## REQUIRED WORK
Lines outside the range are not wanted. Give again exactly the lines between the line holding "letter-spacing: 0.6px;" and the line holding "-299,22 +299,22 @@", inclusive, from the listing below.

## INFORMATION SUPPLIED
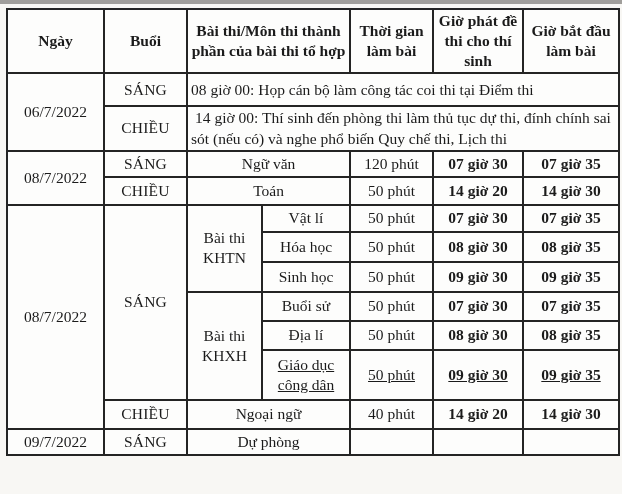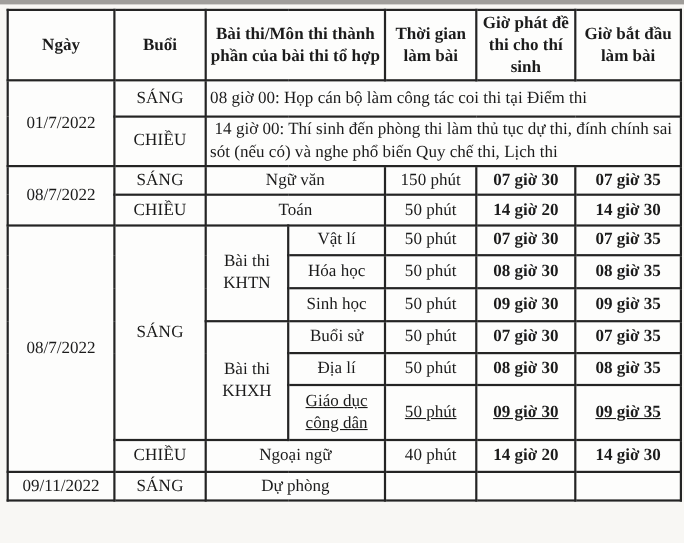--- a/index.html
+++ b/index.html
@@ -87,34 +87,34 @@
     <tr class="r-head">
       <th class="colhead">Ngày</th>
       <th class="colhead">Buổi</th>
       <th class="colhead" colspan="2">Bài thi/Môn thi thành phần của bài thi tổ hợp</th>
       <th class="colhead">Thời gian làm bài</th>
       <th class="colhead">Giờ phát đề thi cho thí sinh</th>
       <th class="colhead">Giờ bắt đầu làm bài</th>
     </tr>
 
     <tr class="r-morn1">
-      <td class="date-cell" rowspan="2">01/7/2022</td>
+      <td class="date-cell" rowspan="2">06/7/2022</td>
       <td class="session-cell">SÁNG</td>
       <td class="note" colspan="5">08 giờ 00: Họp cán bộ làm công tác coi thi tại Điểm thi</td>
     </tr>
     <tr class="r-aft1">
       <td class="session-cell">CHIỀU</td>
       <td class="note" colspan="5">14 giờ 00: Thí sinh đến phòng thi làm thủ tục dự thi, đính chính sai sót (nếu có) và nghe phổ biến Quy chế thi, Lịch thi</td>
     </tr>
 
     <tr class="r-morn2">
       <td class="date-cell" rowspan="2">08/7/2022</td>
       <td class="session-cell">SÁNG</td>
       <td colspan="2">Ngữ văn</td>
-      <td>150 phút</td>
+      <td>120 phút</td>
       <td class="time">07 giờ 30</td>
       <td class="time">07 giờ 35</td>
     </tr>
     <tr class="r-aft2">
       <td class="session-cell">CHIỀU</td>
       <td colspan="2">Toán</td>
       <td>50 phút</td>
       <td class="time">14 giờ 20</td>
       <td class="time">14 giờ 30</td>
     </tr>
@@ -161,21 +161,21 @@
     </tr>
     <tr class="r-aft3">
       <td class="session-cell">CHIỀU</td>
       <td colspan="2">Ngoại ngữ</td>
       <td>40 phút</td>
       <td class="time">14 giờ 20</td>
       <td class="time">14 giờ 30</td>
     </tr>
 
     <tr class="r-duphong">
-      <td class="date-cell">09/11/2022</td>
+      <td class="date-cell">09/7/2022</td>
       <td class="session-cell">SÁNG</td>
       <td colspan="2">Dự phòng</td>
       <td></td>
       <td class="time"></td>
       <td class="time"></td>
     </tr>
   </tbody>
 </table>
 
 </body></html>

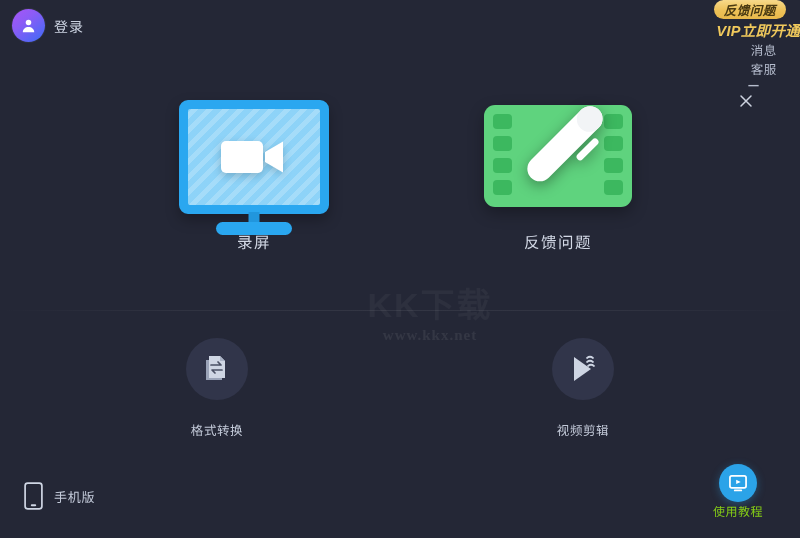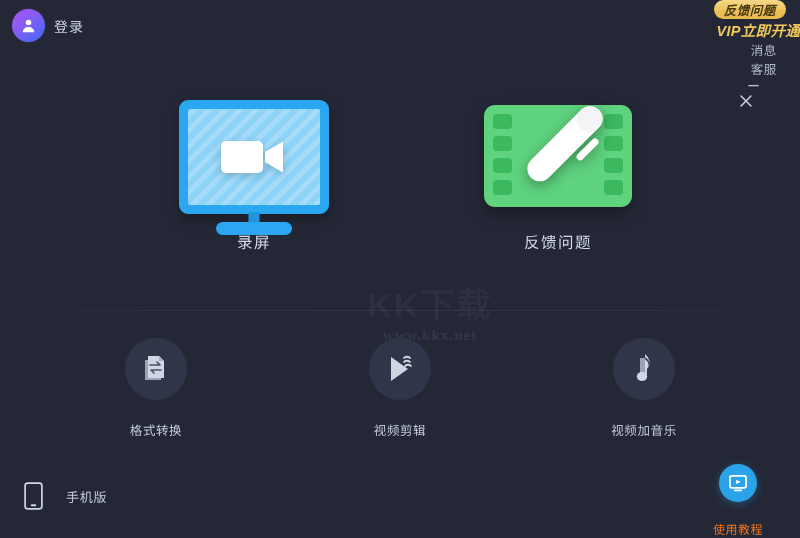--- a/index.html
+++ b/index.html
@@ -273,21 +273,21 @@
     font-size: 12.5px;
     letter-spacing: 0.6px;
   }
 
   
   .mobile {
     position: absolute;
     left: 24px; top: 482px;
     display: flex;
     align-items: center;
-    gap: 23px;
+    gap: 11px;
     cursor: pointer;
   }
   .mobile-label {
     color: #c3cad9;
     font-size: 13px;
     letter-spacing: 0.8px;
   }
   .tutorial {
     position: absolute;
     right: 24px; top: 464px;
@@ -299,22 +299,22 @@
     width: 38px; height: 38px;
     margin: 0 auto;
     border-radius: 50%;
     background: #2ba3e8;
     display: flex;
     align-items: center;
     justify-content: center;
     box-shadow: 0 2px 8px rgba(43,163,232,0.35);
   }
   .tutorial-label {
-    margin-top: 18px;
-    color: #f97316;
+    margin-top: 0;
+    color: #84cc16;
     font-size: 12px;
     letter-spacing: 0.5px;
   }
 </style>
 </head>
 <body>
 
 <div id="app">
 
   <div class="titlebar">
@@ -425,31 +425,20 @@
         <svg width="34" height="34" viewBox="0 0 34 34" aria-hidden="true">
           <path d="M8 5 L25 17 L8 29 Z" fill="#ced5e3"></path>
           <path d="M21 6 q3 -2.5 6 0" stroke="#ced5e3" stroke-width="1.7" fill="none" stroke-linecap="round"></path>
           <path d="M21 10 q3 -2.5 6 0" stroke="#ced5e3" stroke-width="1.7" fill="none" stroke-linecap="round"></path>
           <path d="M22 14 q3 -2.5 6 0" stroke="#ced5e3" stroke-width="1.7" fill="none" stroke-linecap="round"></path>
         </svg>
       </div>
       <div class="tool-label">视频剪辑</div>
     </div>
 
-    <div class="tool">
-      <div class="tool-circle">
-        <svg width="34" height="34" viewBox="0 0 34 34" aria-hidden="true">
-          <path d="M13 6 h5 v17 h-5 z" fill="#9aa3b8"></path>
-          <path d="M18 5 q7 5 3 11 q4 -8 -3 -14 z" fill="#cfd6e4"></path>
-          <path d="M18 7 q6 5 2 10 l0 6 h-2 z" fill="#cfd6e4"></path>
-          <ellipse cx="15" cy="24.5" rx="5.2" ry="4.6" fill="#cfd6e4"></ellipse>
-        </svg>
-      </div>
-      <div class="tool-label">视频加音乐</div>
-    </div>
   </div>
 
   <div class="mobile">
     <svg width="19" height="28" viewBox="0 0 19 28" aria-hidden="true">
       <rect x="1.1" y="1.1" width="16.8" height="25.8" rx="2.6" fill="none" stroke="#cfd6e4" stroke-width="1.7"></rect>
       <rect x="6.8" y="22.2" width="5.4" height="2.1" rx="1.05" fill="#cfd6e4"></rect>
     </svg>
     <span class="mobile-label">手机版</span>
   </div>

## SOLUTION FOR THIS PROBLEM
     letter-spacing: 0.6px;
   }
 
   
   .mobile {
     position: absolute;
     left: 24px; top: 482px;
     display: flex;
     align-items: center;
-    gap: 23px;
+    gap: 11px;
     cursor: pointer;
   }
   .mobile-label {
     color: #c3cad9;
     font-size: 13px;
     letter-spacing: 0.8px;
   }
   .tutorial {
     position: absolute;
     right: 24px; top: 464px;
@@ -299,22 +299,22 @@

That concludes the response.